(Beginning of Data for processing)

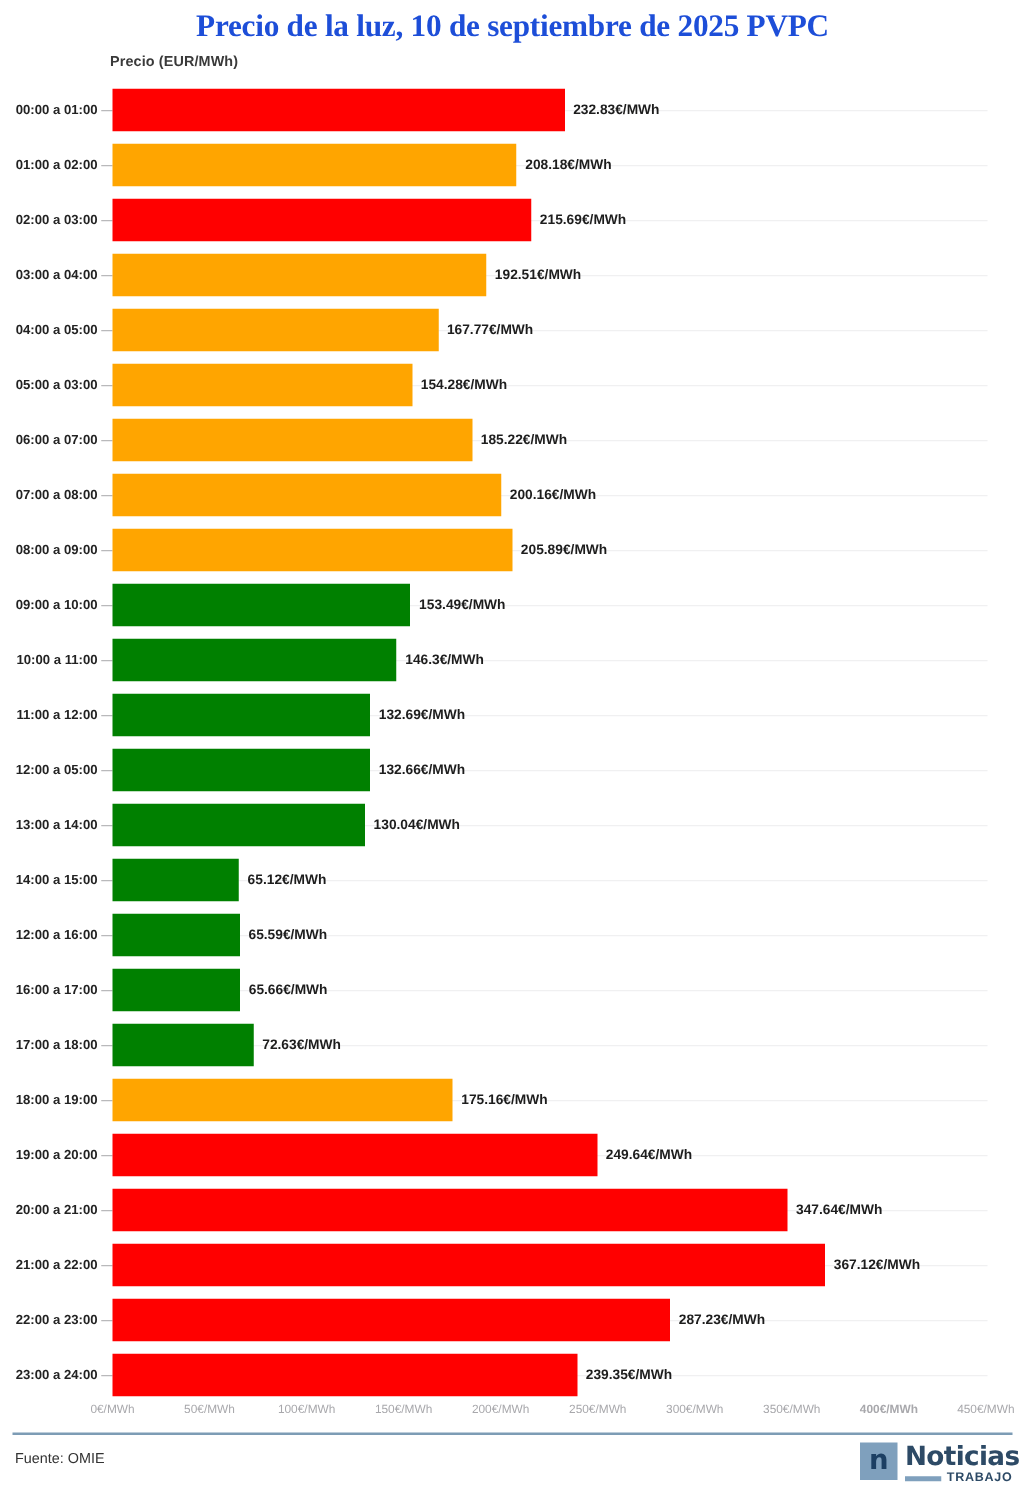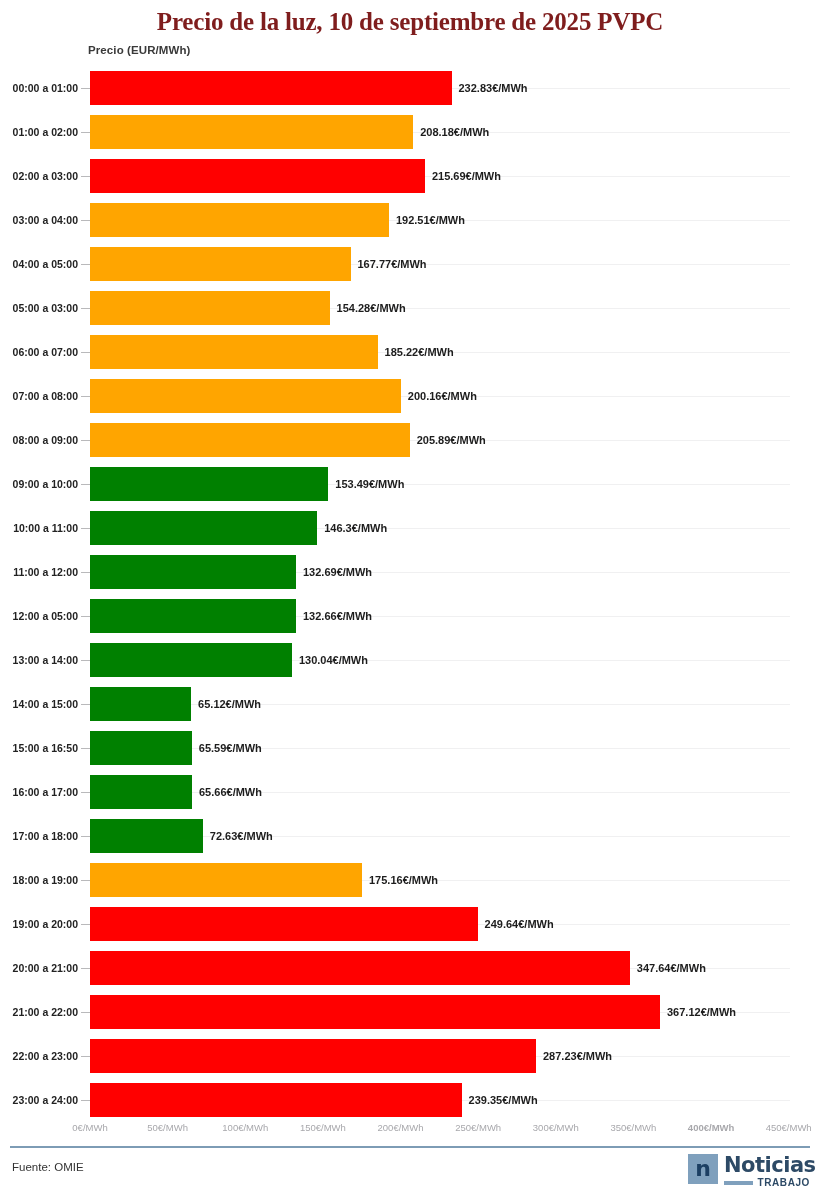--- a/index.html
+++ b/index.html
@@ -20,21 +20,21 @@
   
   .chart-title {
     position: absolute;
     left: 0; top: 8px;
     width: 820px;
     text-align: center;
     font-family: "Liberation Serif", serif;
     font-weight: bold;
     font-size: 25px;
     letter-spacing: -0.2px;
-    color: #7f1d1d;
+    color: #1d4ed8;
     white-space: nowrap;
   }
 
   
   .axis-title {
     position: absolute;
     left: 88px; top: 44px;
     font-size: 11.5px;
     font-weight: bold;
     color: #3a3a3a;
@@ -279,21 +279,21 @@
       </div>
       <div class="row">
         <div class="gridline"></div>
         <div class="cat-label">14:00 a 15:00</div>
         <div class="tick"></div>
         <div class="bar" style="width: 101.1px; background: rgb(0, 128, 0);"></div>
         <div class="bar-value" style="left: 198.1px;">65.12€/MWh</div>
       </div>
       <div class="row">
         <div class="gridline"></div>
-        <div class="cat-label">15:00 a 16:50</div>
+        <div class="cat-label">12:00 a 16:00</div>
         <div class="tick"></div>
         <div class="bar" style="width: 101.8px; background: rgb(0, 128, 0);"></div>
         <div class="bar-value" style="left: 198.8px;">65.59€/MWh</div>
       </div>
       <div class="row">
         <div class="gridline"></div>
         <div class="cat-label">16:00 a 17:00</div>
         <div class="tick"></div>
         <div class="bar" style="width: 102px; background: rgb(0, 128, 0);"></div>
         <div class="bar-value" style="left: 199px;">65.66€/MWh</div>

(End of Data for processing)
(Beginning of Data for processing)

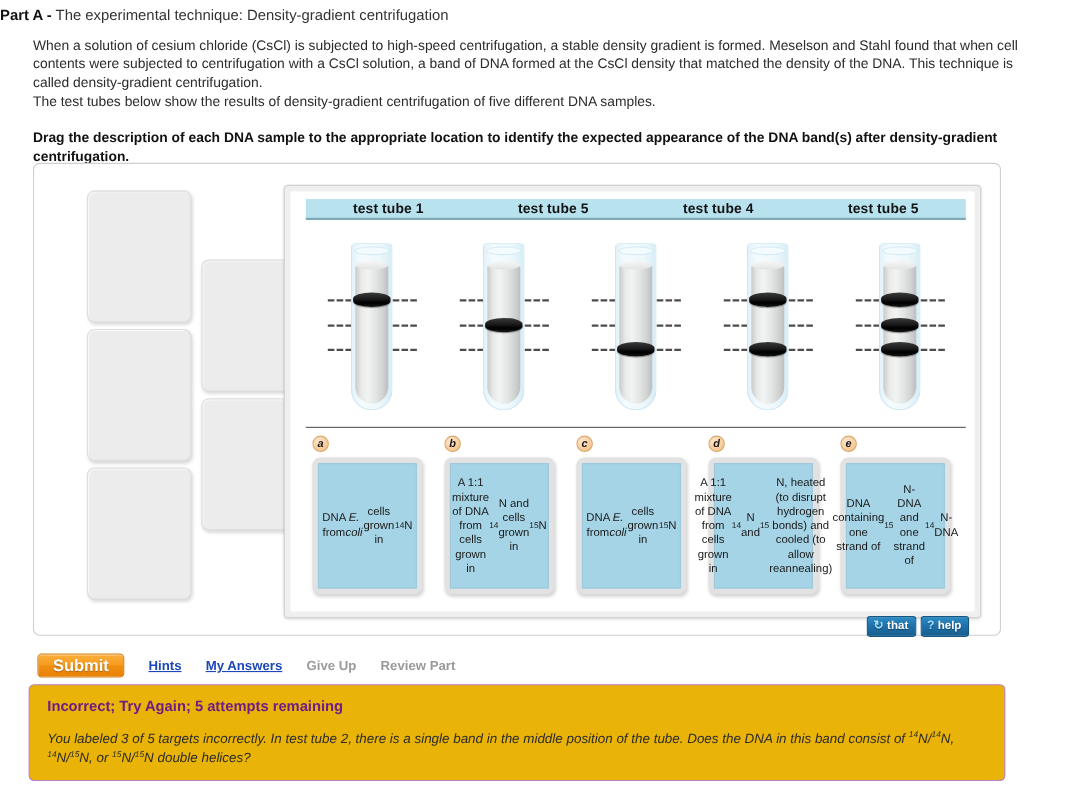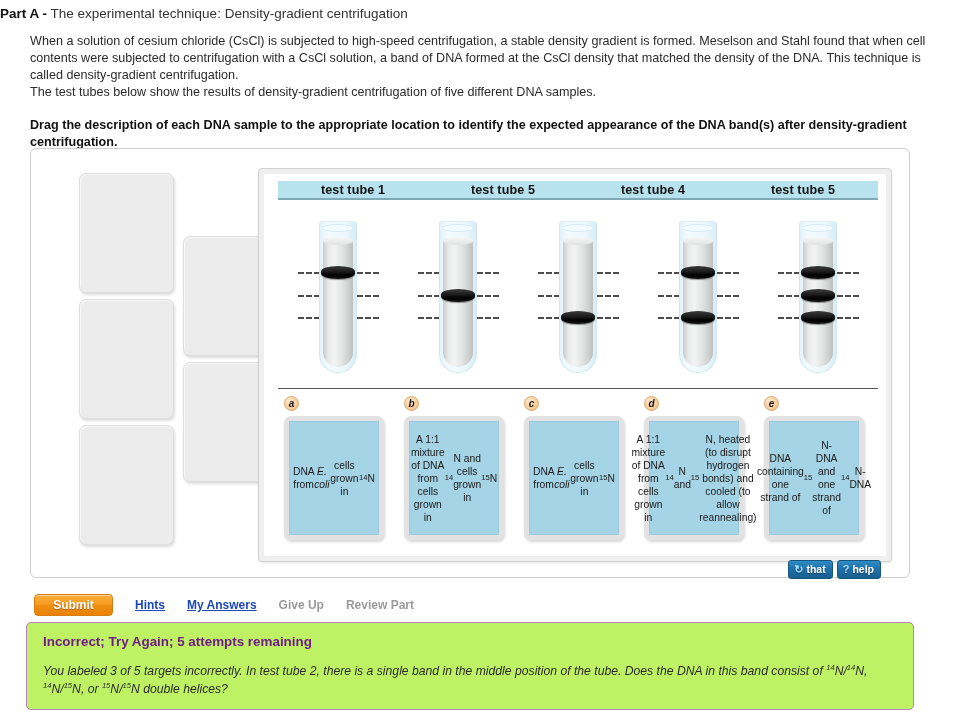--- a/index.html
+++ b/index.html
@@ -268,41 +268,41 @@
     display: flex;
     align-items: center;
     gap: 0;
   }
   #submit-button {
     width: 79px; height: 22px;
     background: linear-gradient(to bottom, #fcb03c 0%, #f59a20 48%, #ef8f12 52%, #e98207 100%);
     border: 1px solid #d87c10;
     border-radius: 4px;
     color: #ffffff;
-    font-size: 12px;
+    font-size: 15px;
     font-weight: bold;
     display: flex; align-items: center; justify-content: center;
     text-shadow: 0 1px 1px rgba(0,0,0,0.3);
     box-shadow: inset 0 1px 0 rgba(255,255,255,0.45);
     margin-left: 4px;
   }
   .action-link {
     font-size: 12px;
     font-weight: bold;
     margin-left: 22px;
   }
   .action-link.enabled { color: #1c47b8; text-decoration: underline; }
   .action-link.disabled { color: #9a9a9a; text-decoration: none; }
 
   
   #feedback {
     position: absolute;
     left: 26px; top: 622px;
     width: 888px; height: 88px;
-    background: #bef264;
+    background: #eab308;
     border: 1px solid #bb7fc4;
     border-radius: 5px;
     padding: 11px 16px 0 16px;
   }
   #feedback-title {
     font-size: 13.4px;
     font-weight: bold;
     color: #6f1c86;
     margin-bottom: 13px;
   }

(End of Data for processing)

■ Your objective
Across all the entries, how many lines hold the string "border"? Only the number is needed.

■ Response
4